Items from a dataset:
============

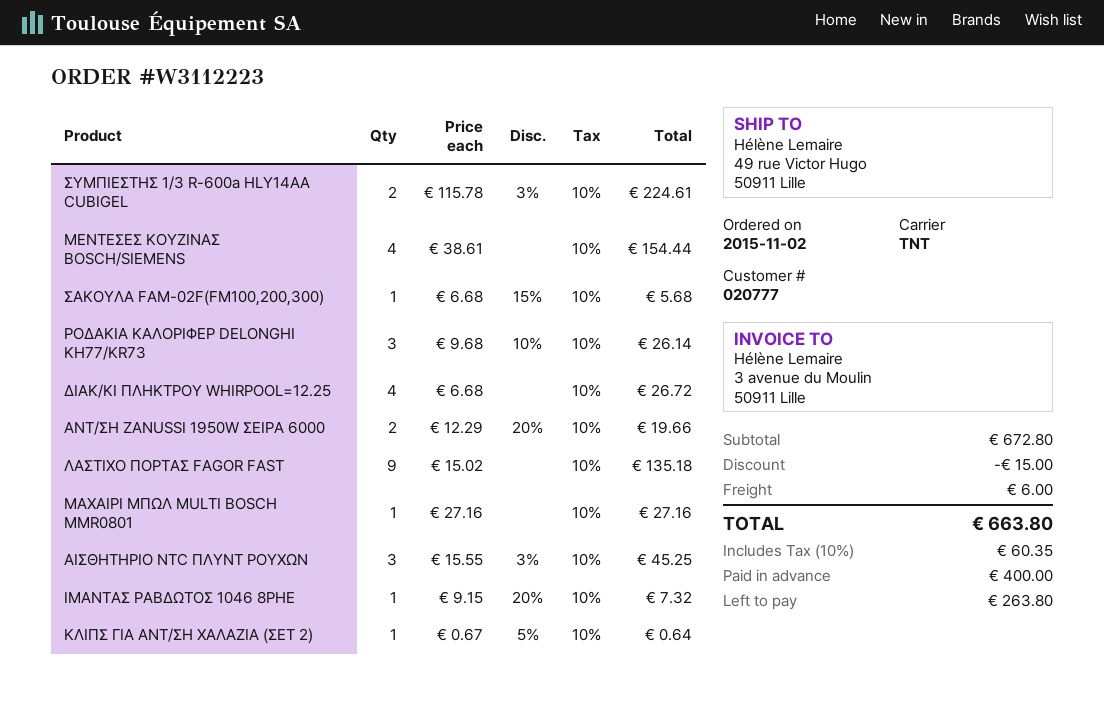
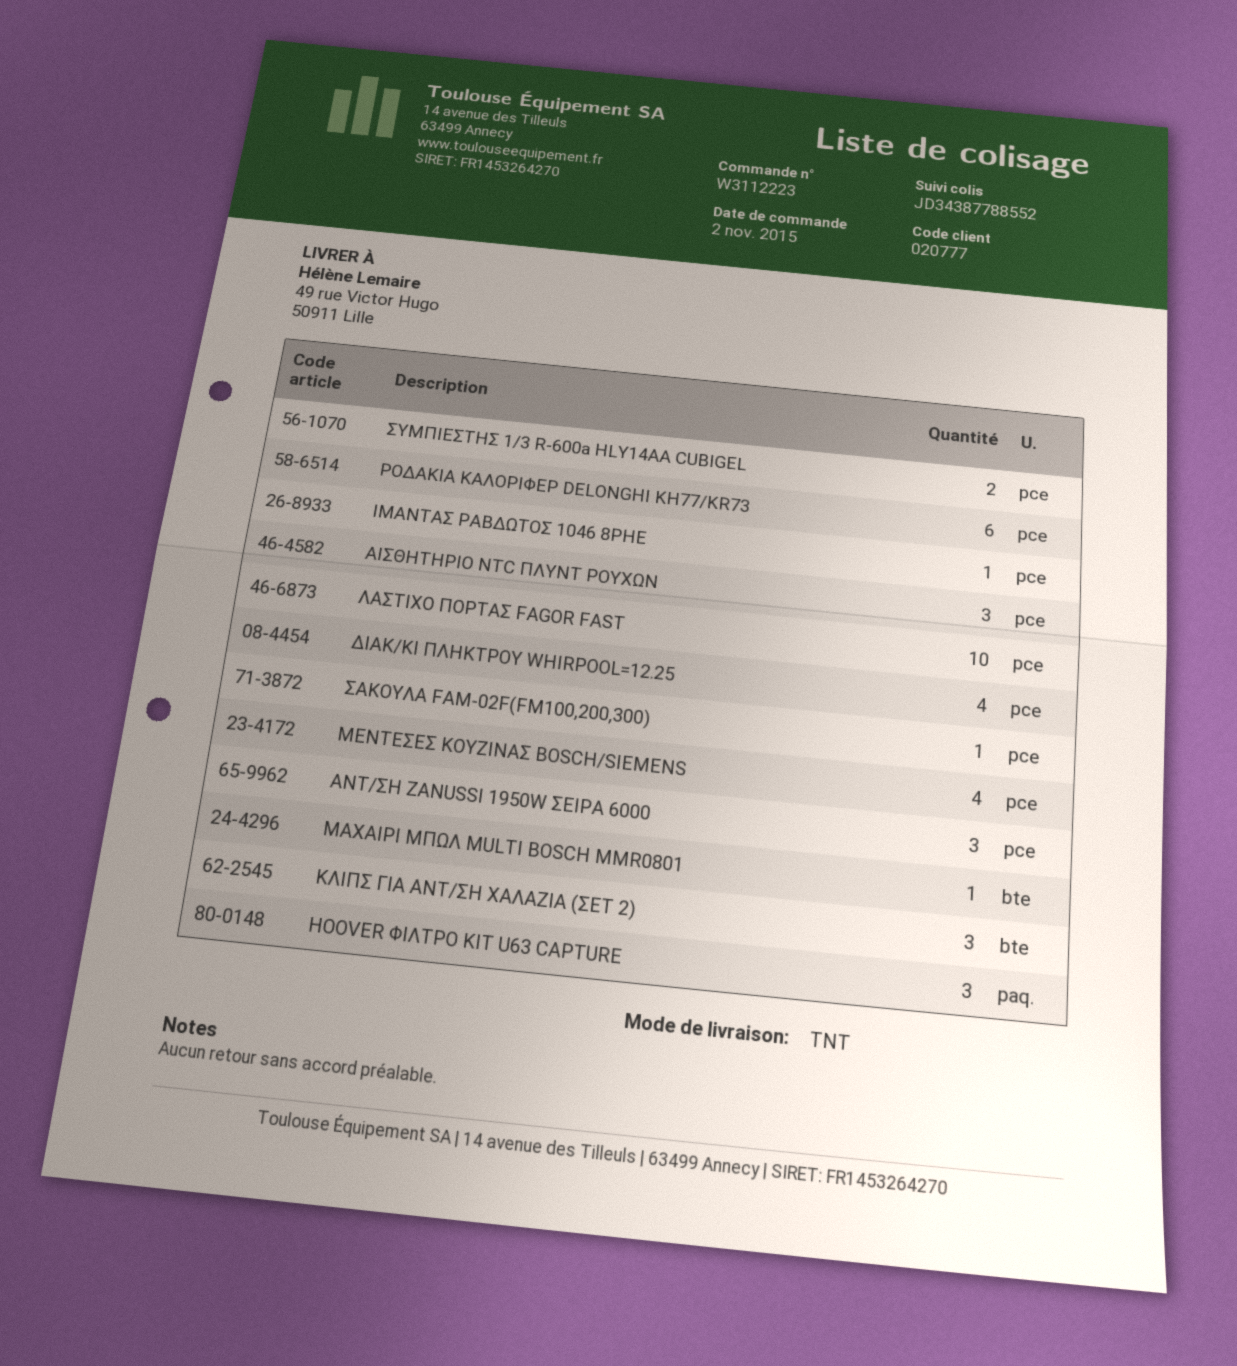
ΡΟΔΑΚΙΑ ΚΑΛΟΡΙΦΕΡ DELONGHI KH77/KR73: 3 -> 6
ΑΝΤ/ΣΗ ZANUSSI 1950W ΣΕΙΡΑ 6000: 2 -> 3
ΛΑΣΤΙΧΟ ΠΟΡΤΑΣ FAGOR FAST: 9 -> 10
ΚΛΙΠΣ ΓΙΑ ΑΝΤ/ΣΗ ΧΑΛΑΖΙΑ (ΣΕΤ 2): 1 -> 3
HOOVER ΦΙΛΤΡΟ KIT U63 CAPTURE: none -> 3

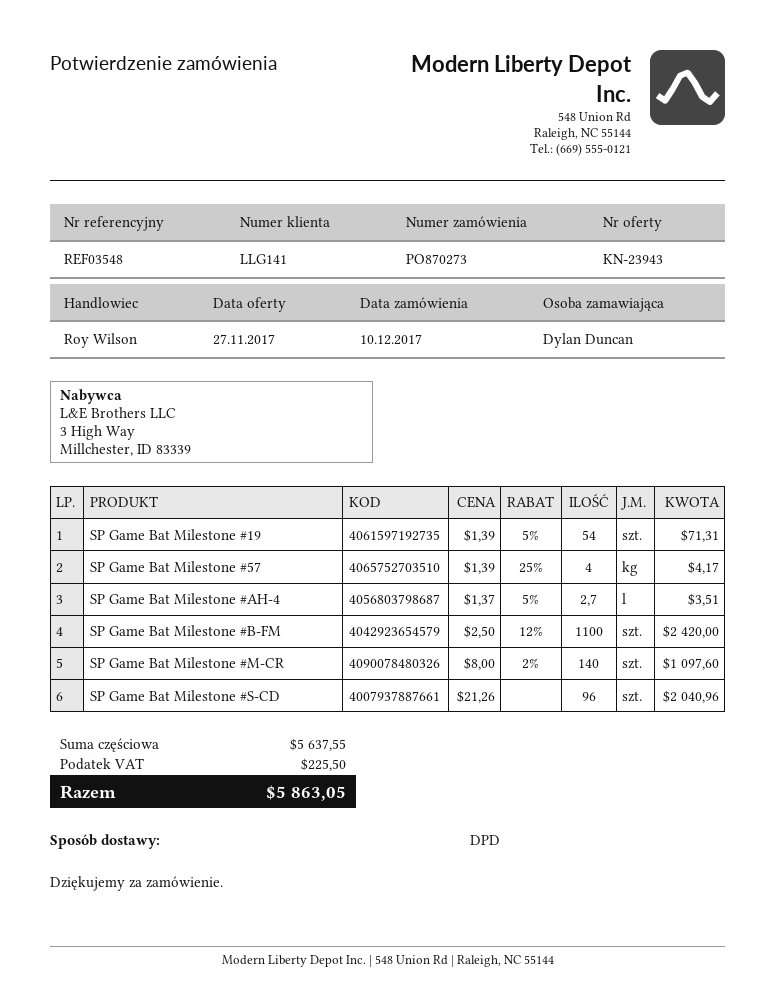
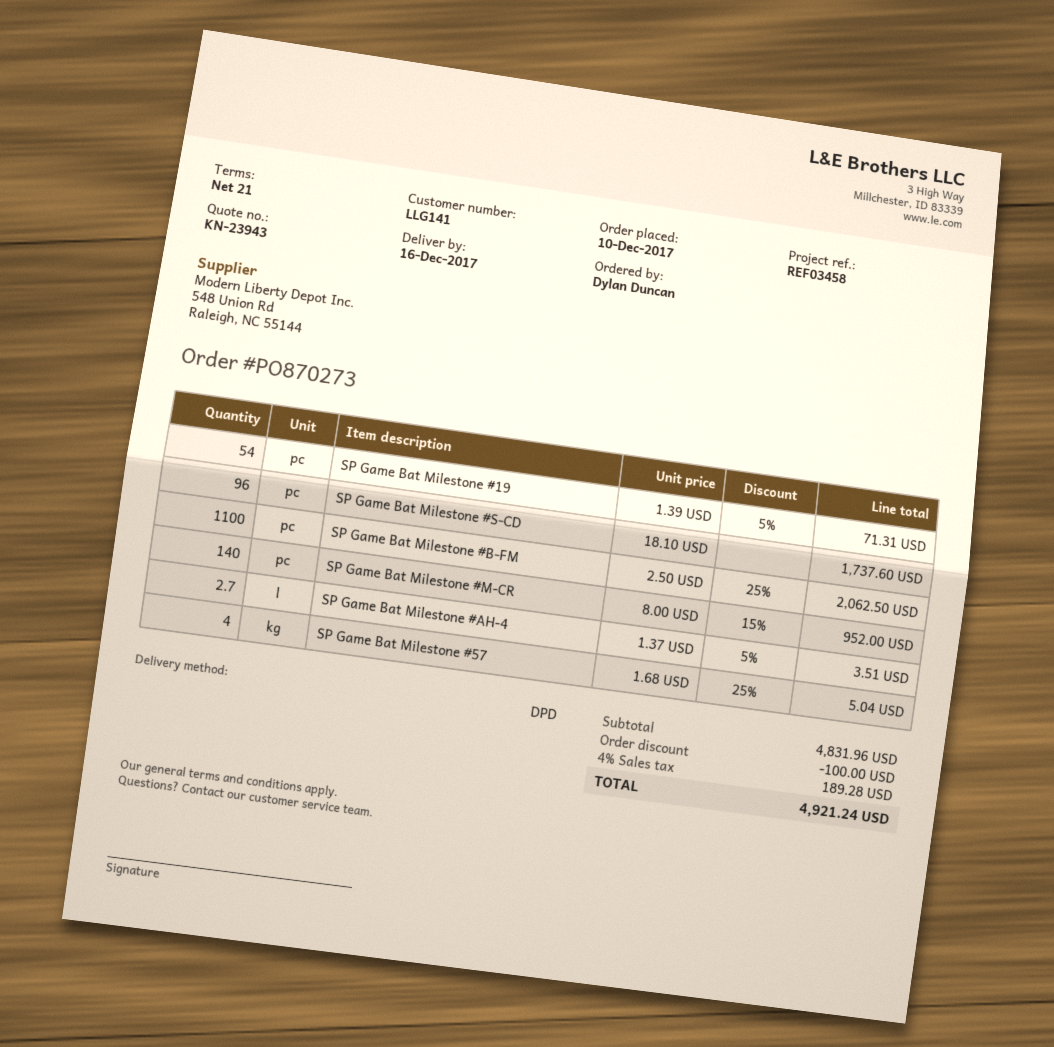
reference: REF03548 -> REF03458
SP Game Bat Milestone #57: 4 x 1.39 - 25% = 4.17 -> 4 x 1.68 - 25% = 5.04
SP Game Bat Milestone #B-FM: 1100 x 2.50 - 12% = 2420.00 -> 1100 x 2.50 - 25% = 2062.50
SP Game Bat Milestone #M-CR: 140 x 8.00 - 2% = 1097.60 -> 140 x 8.00 - 15% = 952.00
SP Game Bat Milestone #S-CD: 96 x 21.26 = 2040.96 -> 96 x 18.10 = 1737.60
subtotal: 5637.55 -> 4831.96
discount: none -> 100.00
tax: 225.50 -> 189.28
total: 5863.05 -> 4921.24

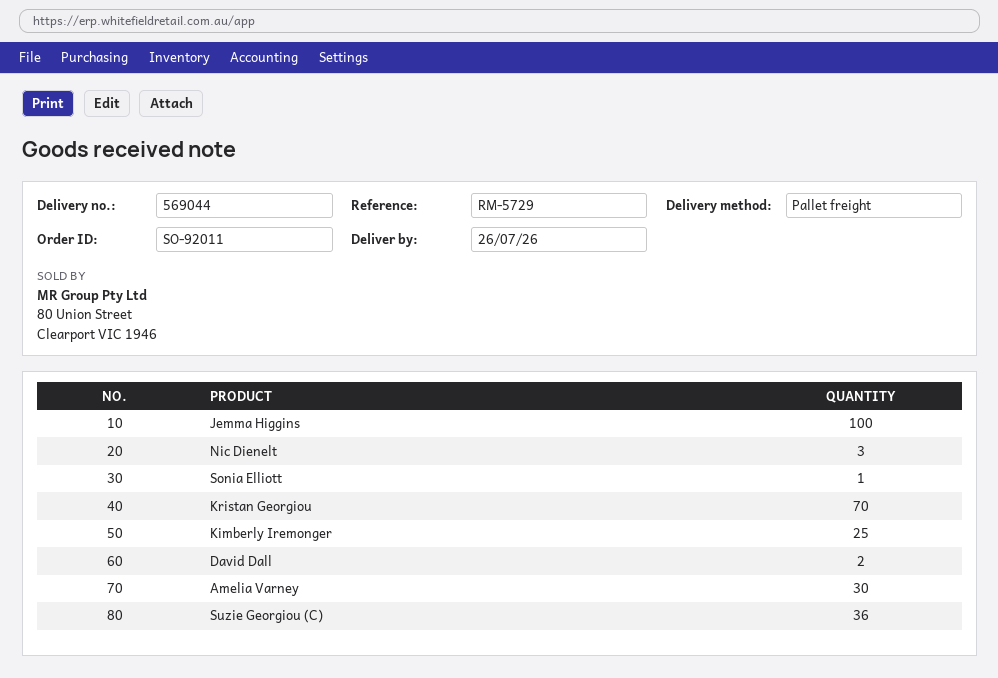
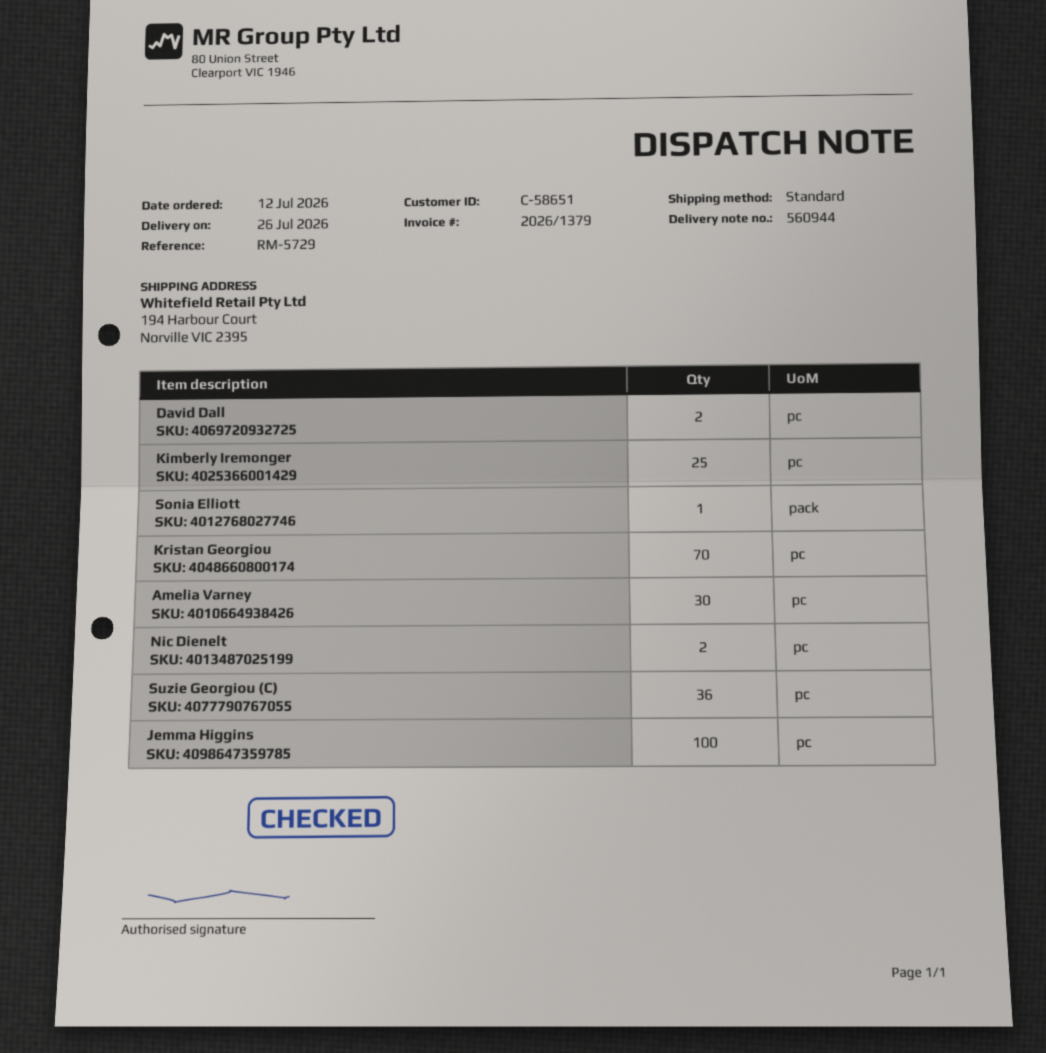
delivery note number: 569044 -> 560944
shipping method: pallet freight -> standard
Nic Dienelt: 3 -> 2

============

Task goal: Each record above should be returned unchanged, except that the pictures are dropped.

The completed task:
ΡΟΔΑΚΙΑ ΚΑΛΟΡΙΦΕΡ DELONGHI KH77/KR73: 3 -> 6
ΑΝΤ/ΣΗ ZANUSSI 1950W ΣΕΙΡΑ 6000: 2 -> 3
ΛΑΣΤΙΧΟ ΠΟΡΤΑΣ FAGOR FAST: 9 -> 10
ΚΛΙΠΣ ΓΙΑ ΑΝΤ/ΣΗ ΧΑΛΑΖΙΑ (ΣΕΤ 2): 1 -> 3
HOOVER ΦΙΛΤΡΟ KIT U63 CAPTURE: none -> 3

reference: REF03548 -> REF03458
SP Game Bat Milestone #57: 4 x 1.39 - 25% = 4.17 -> 4 x 1.68 - 25% = 5.04
SP Game Bat Milestone #B-FM: 1100 x 2.50 - 12% = 2420.00 -> 1100 x 2.50 - 25% = 2062.50
SP Game Bat Milestone #M-CR: 140 x 8.00 - 2% = 1097.60 -> 140 x 8.00 - 15% = 952.00
SP Game Bat Milestone #S-CD: 96 x 21.26 = 2040.96 -> 96 x 18.10 = 1737.60
subtotal: 5637.55 -> 4831.96
discount: none -> 100.00
tax: 225.50 -> 189.28
total: 5863.05 -> 4921.24

delivery note number: 569044 -> 560944
shipping method: pallet freight -> standard
Nic Dienelt: 3 -> 2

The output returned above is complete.